(Front-end code edit data)
== == ==

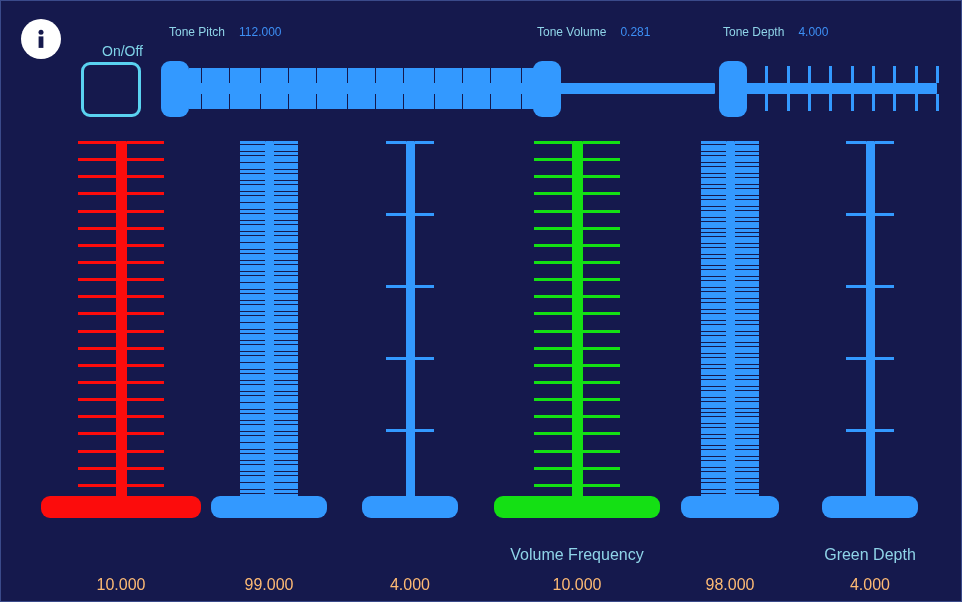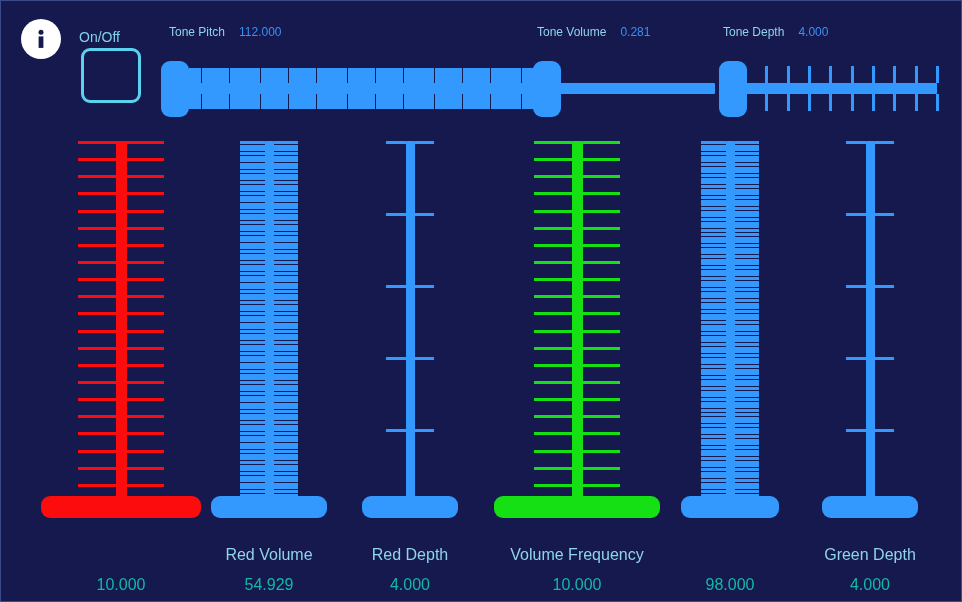"On/Off" .onoff-wrap { text-align: left -> right; top: 28px -> 42px }
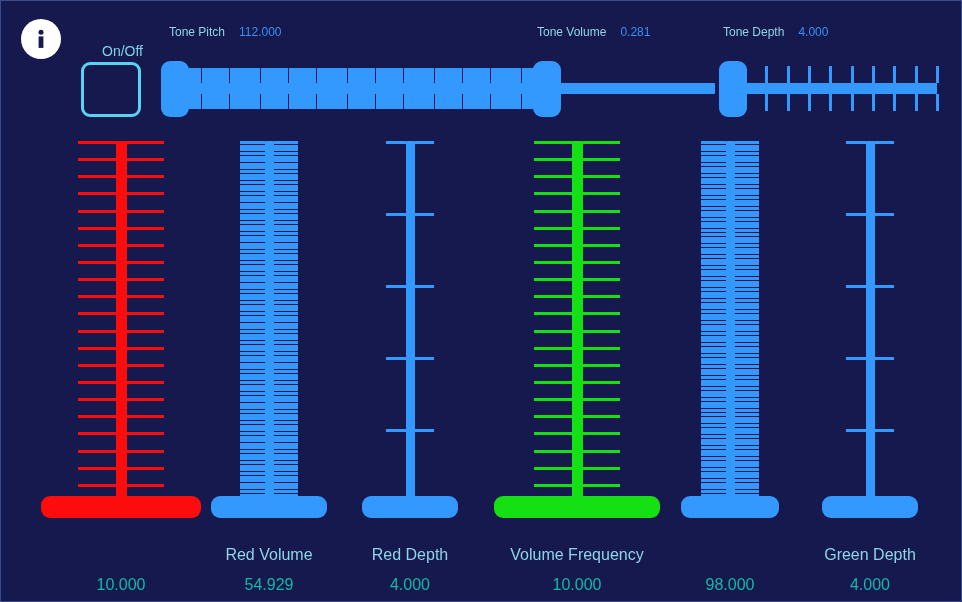"Red Volume" div.vs-label { html: <div>Red Volume</div> -> none }
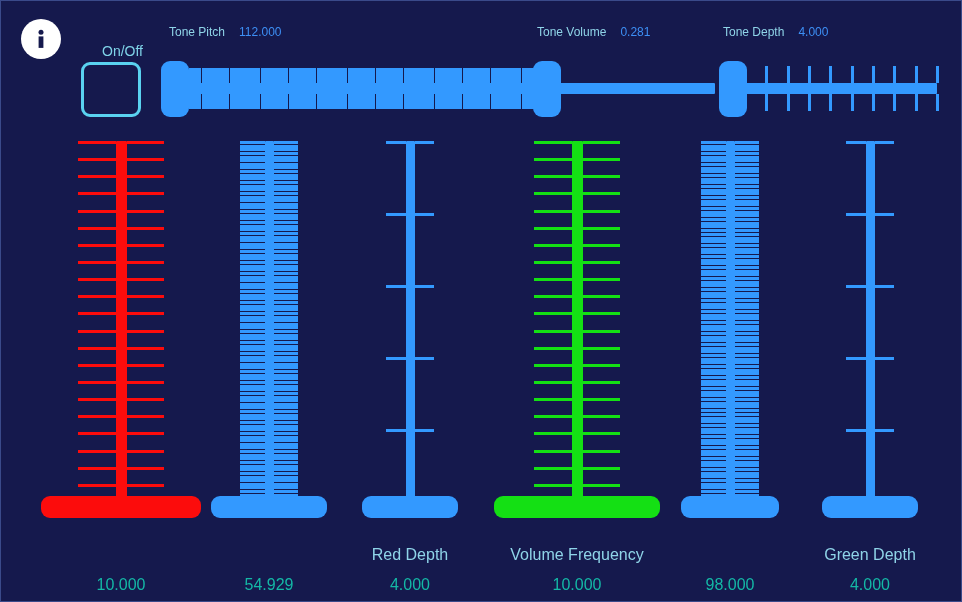"Red Depth" div.vs-label { html: <div>Red Depth</div> -> none }
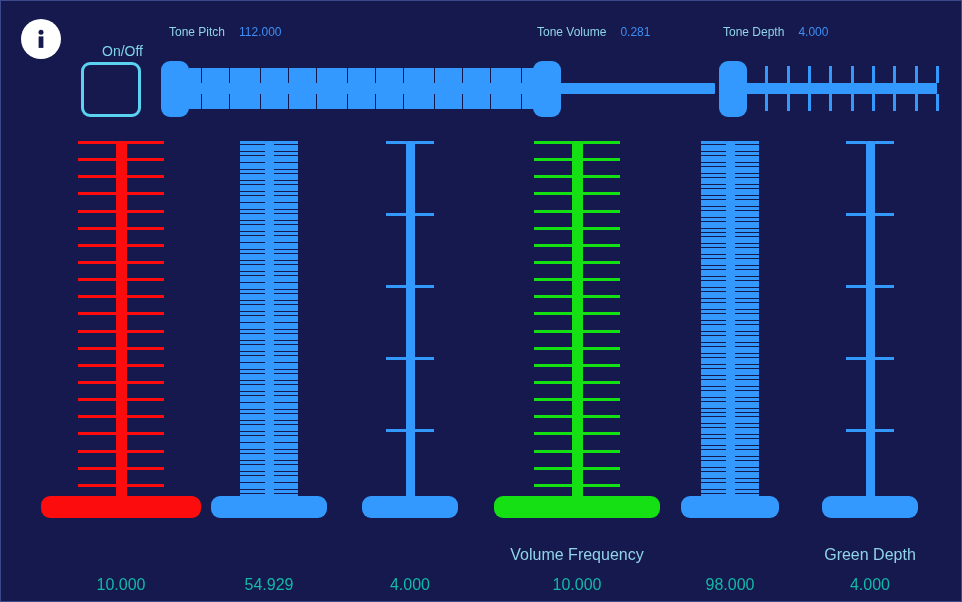"10.000" .vs-value { color: #14b8a6 -> #fdba74 }
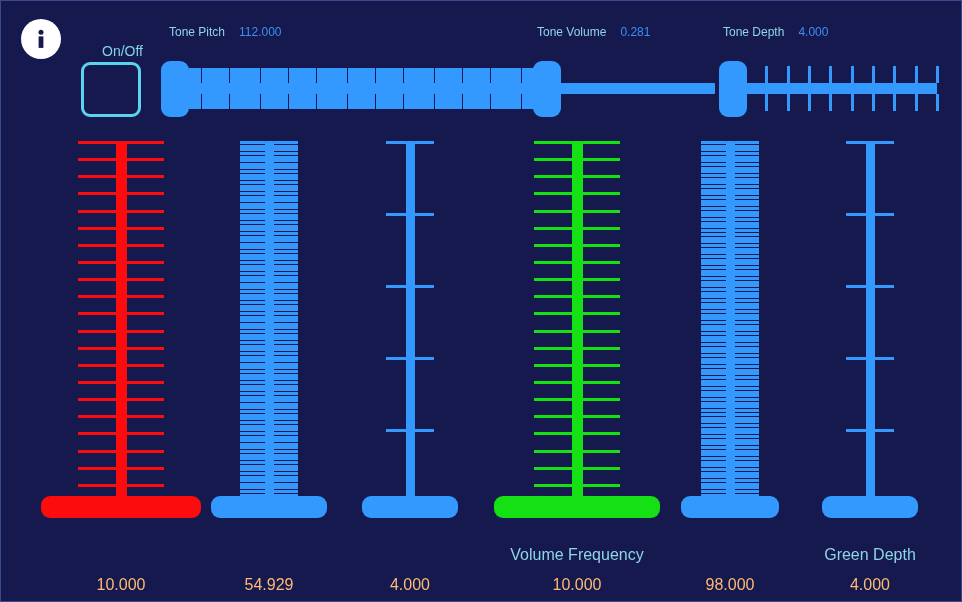"54.929" div.vs-value { text: 54.929 -> 99.000 }
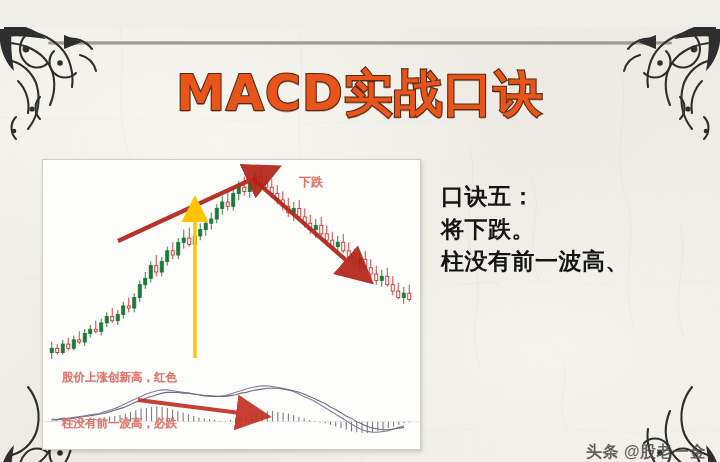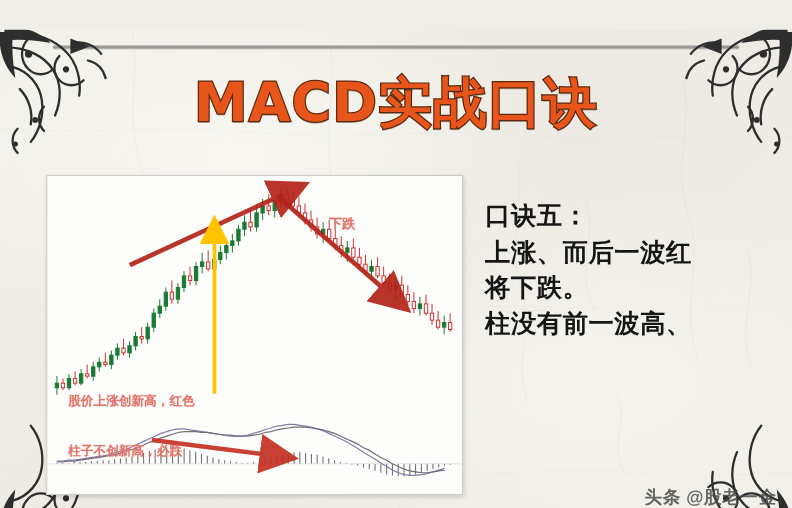"下跌" #ann-down { top: 169px -> 148px }
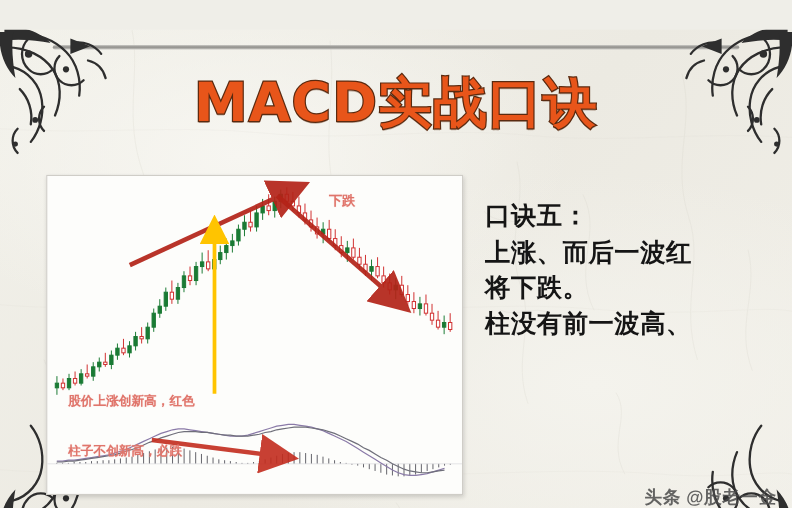"上涨、而后一波红" div { html: <div>上涨、而后一波红</div> -> none }
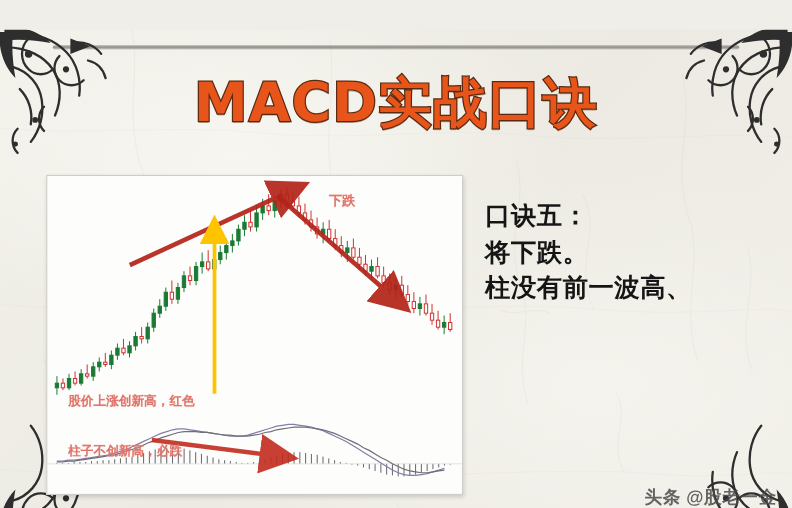"股价上涨创新高，红色" #ann-block { top: 300px -> 313px }
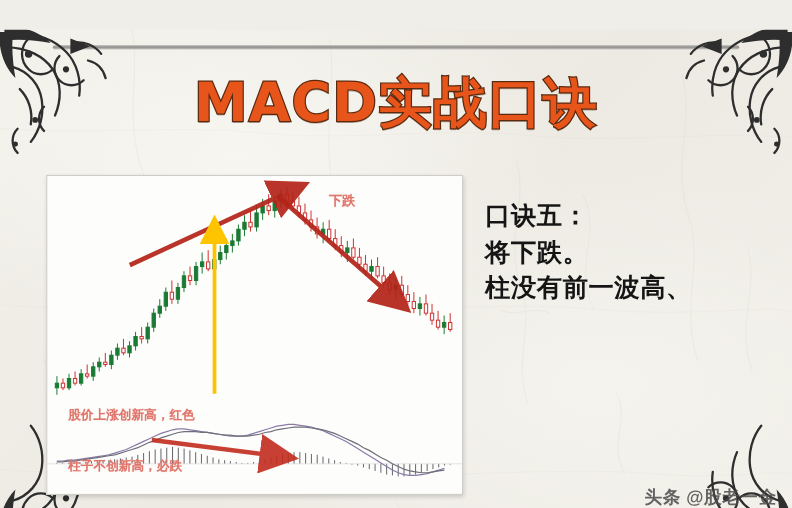"柱子不创新高，必跌" div { text: 子不创新 -> 没有前一波 }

== == ==

Repeat the entries verbatim; no pictures.

## Task output
"On/Off" .onoff-wrap { text-align: left -> right; top: 28px -> 42px }
"Red Volume" div.vs-label { html: <div>Red Volume</div> -> none }
"Red Depth" div.vs-label { html: <div>Red Depth</div> -> none }
"10.000" .vs-value { color: #14b8a6 -> #fdba74 }
"54.929" div.vs-value { text: 54.929 -> 99.000 }
"下跌" #ann-down { top: 169px -> 148px }
"上涨、而后一波红" div { html: <div>上涨、而后一波红</div> -> none }
"股价上涨创新高，红色" #ann-block { top: 300px -> 313px }
"柱子不创新高，必跌" div { text: 子不创新 -> 没有前一波 }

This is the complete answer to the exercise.